Task prompt: From the entries below, copy every line that holds the word "none".

Exercise material:
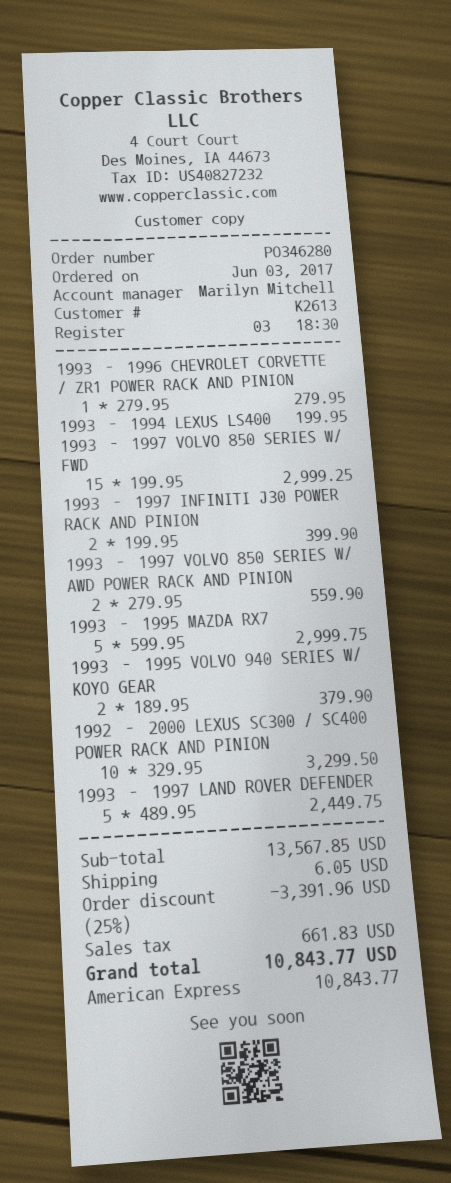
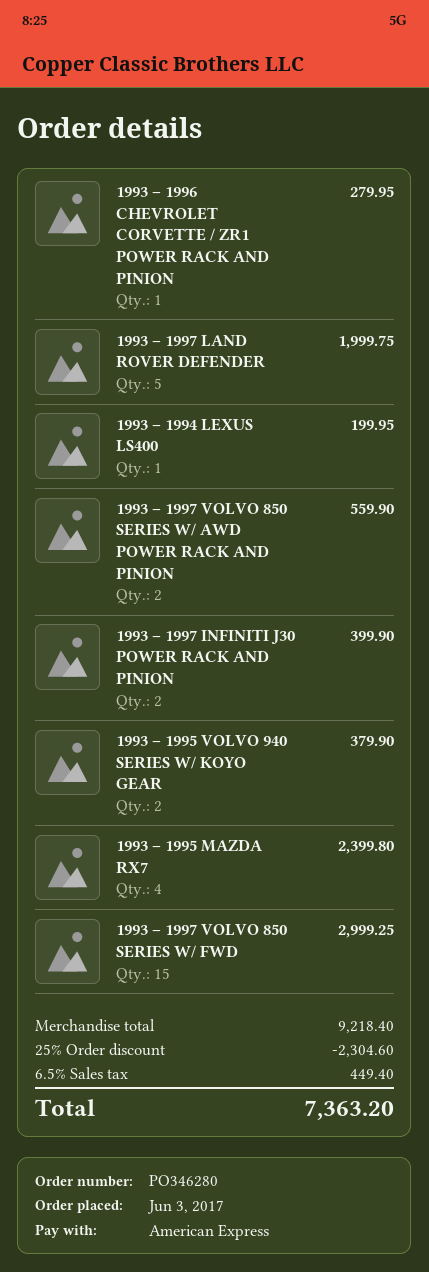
1993 – 1995 MAZDA RX7: 5 for 2999.75 -> 4 for 2399.80
1992 – 2000 LEXUS SC300 / SC400 POWER RACK AND PINION: 10 for 3299.50 -> none
1993 – 1997 LAND ROVER DEFENDER: 5 for 2449.75 -> 5 for 1999.75
subtotal: 13567.85 -> 9218.40
discount: 25% = 3391.96 -> 25% = 2304.60
shipping: 6.05 -> none
tax: 661.83 -> 449.40
total: 10843.77 -> 7363.20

Output of the exercise:
1992 – 2000 LEXUS SC300 / SC400 POWER RACK AND PINION: 10 for 3299.50 -> none
shipping: 6.05 -> none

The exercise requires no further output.